Il nous faut d’abord travailler sur le contexte, en déblayant le terrain sur le sens des réformes dans la mondialisation. Il y a ici beaucoup de malentendus à déblayer, mais aussi de cadres à préciser à propos de certaines directives, en particulier sur les services et les services publics. Les Européens expriment sous diverses formes une demande de sécurité qui doit trouver une réponse européenne. Il me semble essentiel de bien expliquer, de bien montrer ce que l’Europe peut offrir sur ce point : car à l’insécurité des guerres, dont elle a été une si brillante solution, ont succédé d’autres formes d’insécurité, économique, sociale, terroriste. La Constitution ouvre sur ces sujets des voies d’avenir, et je regrette qu’on ne s’en soit pas mieux rendu compte. Tout cela, on doit l’expliquer et travailler à le mettre en œuvre. On doit aussi aider les pays qui sont à la croisée des chemins, comme la France, à faire le tri entre les protections d’avenir, les plus justes et les plus équitables, et celles garanties par certains statuts protecteurs. Une meilleure protection est possible pour tous, et tous ont à y gagner ; mais pour avancer vers ces nouvelles protections, il faut apprendre à se défaire des anciennes… ce qui n’est pas toujours facile.

C’est en ce sens qu’une démarche commune me semble préférable à des voies séparées : on pourra toujours s’émerveiller du modèle danois, mais il n’est pas « importable » : le benchmarking a ses limites, que des solutions communes permettent de dépasser.

On en revient donc au processus constitutionnel, qui allait évidemment dans ce sens. Un défi majeur, à l’heure qu’il est, est de trouver les formules juridiques qui permettront de remettre la Constitution en marche. Le Mouvement européen va travailler sur des formules concrètes, en recherchant les moyens de mettre en œuvre une partie de la Constitution et en éclaircissant les contradictions. Cela représente deux ou trois ans de réflexion active, qui peuvent contribuer à réaliser l’objectif de la Constitution : une meilleure gouvernance de l’Europe, ce qui signifie aussi une gouvernance économique plus effective.

A propos de gouvernance, l’Europe ne souffre-telle pas actuellement d’un problème de leadership ?

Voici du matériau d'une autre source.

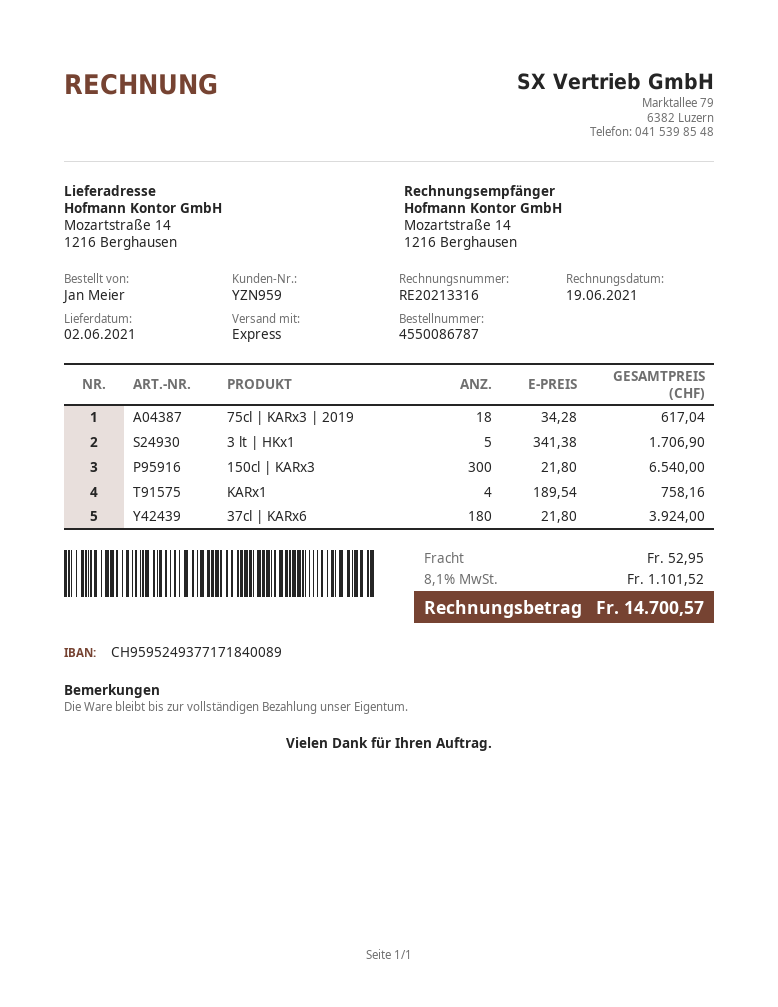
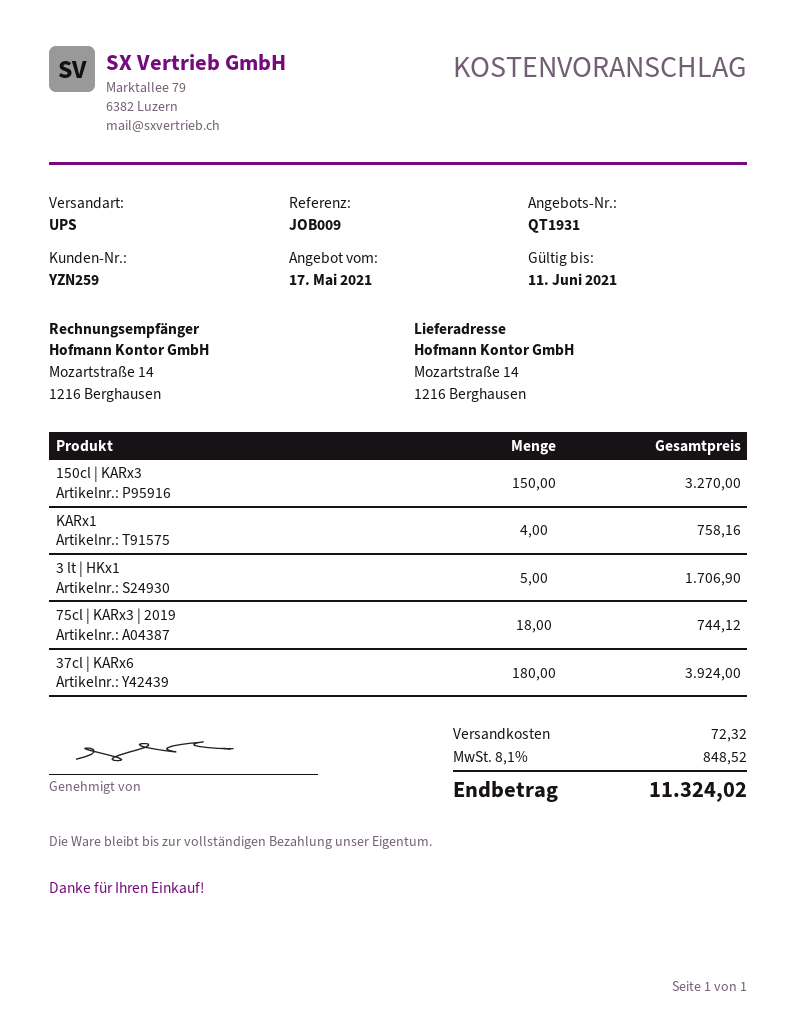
customer number: YZN959 -> YZN259
shipping method: express -> UPS
75cl | KARx3 | 2019: 18 for 617.04 -> 18 for 744.12
150cl | KARx3: 300 for 6540.00 -> 150 for 3270.00
shipping: 52.95 -> 72.32
tax: 8.1% = 1101.52 -> 8.1% = 848.52
total: 14700.57 -> 11324.02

La question se pose en effet des acteurs qui peuvent relancer la machine. Le Parlement en est un, à mes yeux ; la Commission gagnerait également à sortir de sa passivité. Les organisations syndicales sont également des acteurs clés dans cette relance, et les débats et les referendums sur le Constitution ont montré leur capacité à s’engager. Enfin, le Mouvement européen et la société civile ont ici un rôle essentiel à jouer.

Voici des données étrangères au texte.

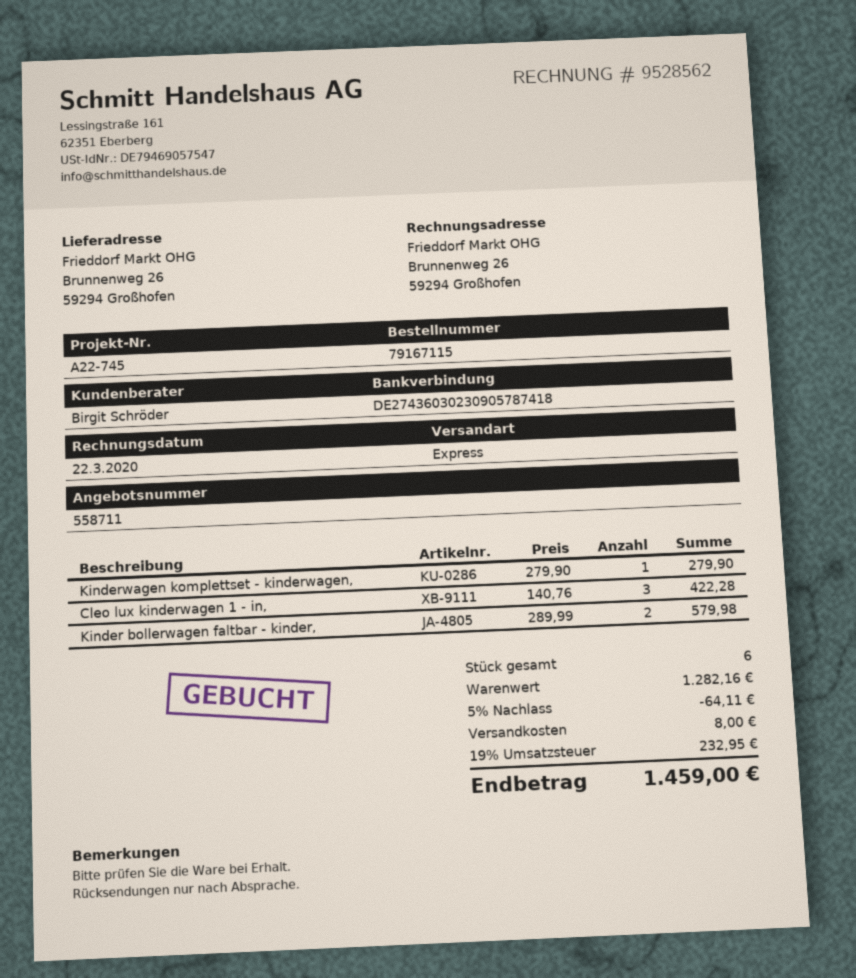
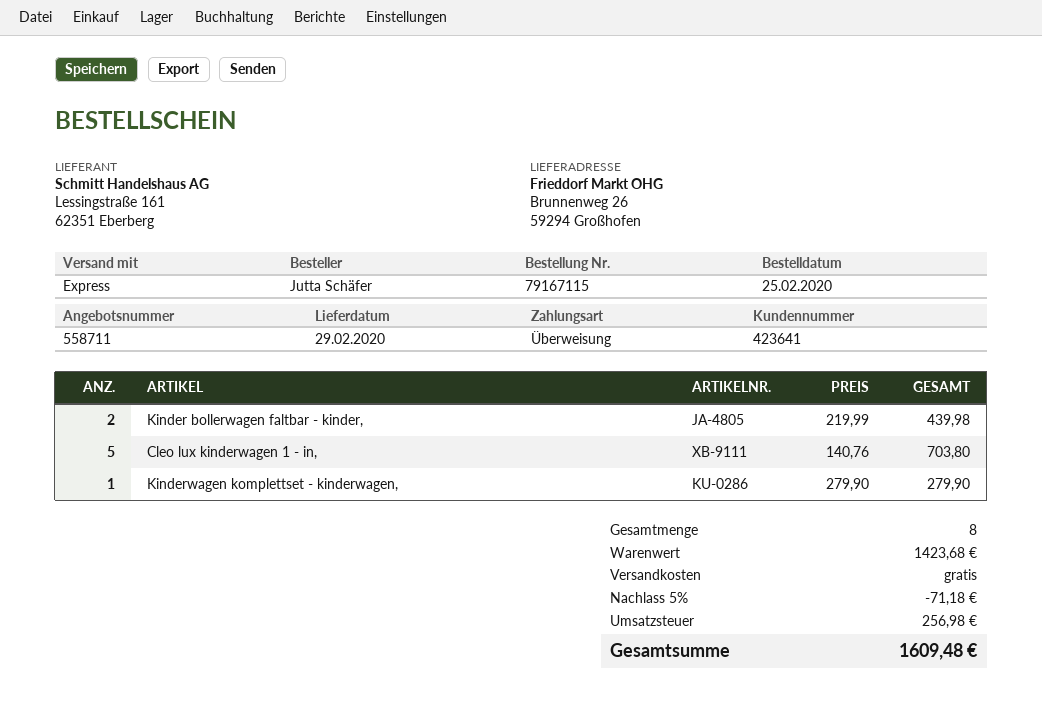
Cleo lux kinderwagen 1 - in,: 3 x 140.76 = 422.28 -> 5 x 140.76 = 703.80
Kinder bollerwagen faltbar - kinder,: 2 x 289.99 = 579.98 -> 2 x 219.99 = 439.98
total quantity: 6 -> 8
subtotal: 1282.16 -> 1423.68
discount: 5% = 64.11 -> 5% = 71.18
shipping: 8.00 -> 0.00
tax: 232.95 -> 256.98
total: 1459.00 -> 1609.48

En revanche, il faut comprendre que l’axe franco-allemand, qui a été si longtemps le moteur de l’Europe, est à présent le cœur du problème. Ce qui grève d’emblée une solution comme celle des « noyaux durs » : qui pourrait constituer le noyau dur d’une Europe à deux vitesses, sans la France et les Pays-Bas ? Cette solution des noyaux durs se heurte par ailleurs à des difficultés juridiques et politiques dans la définition du rôle des institutions, par ailleurs. Les solutions s’écriront à 25 : mais si l’on ne veut pas d’une écriture minimaliste, celle qui serait dictée par les Etats, il faut que la société civile s’engage davantage.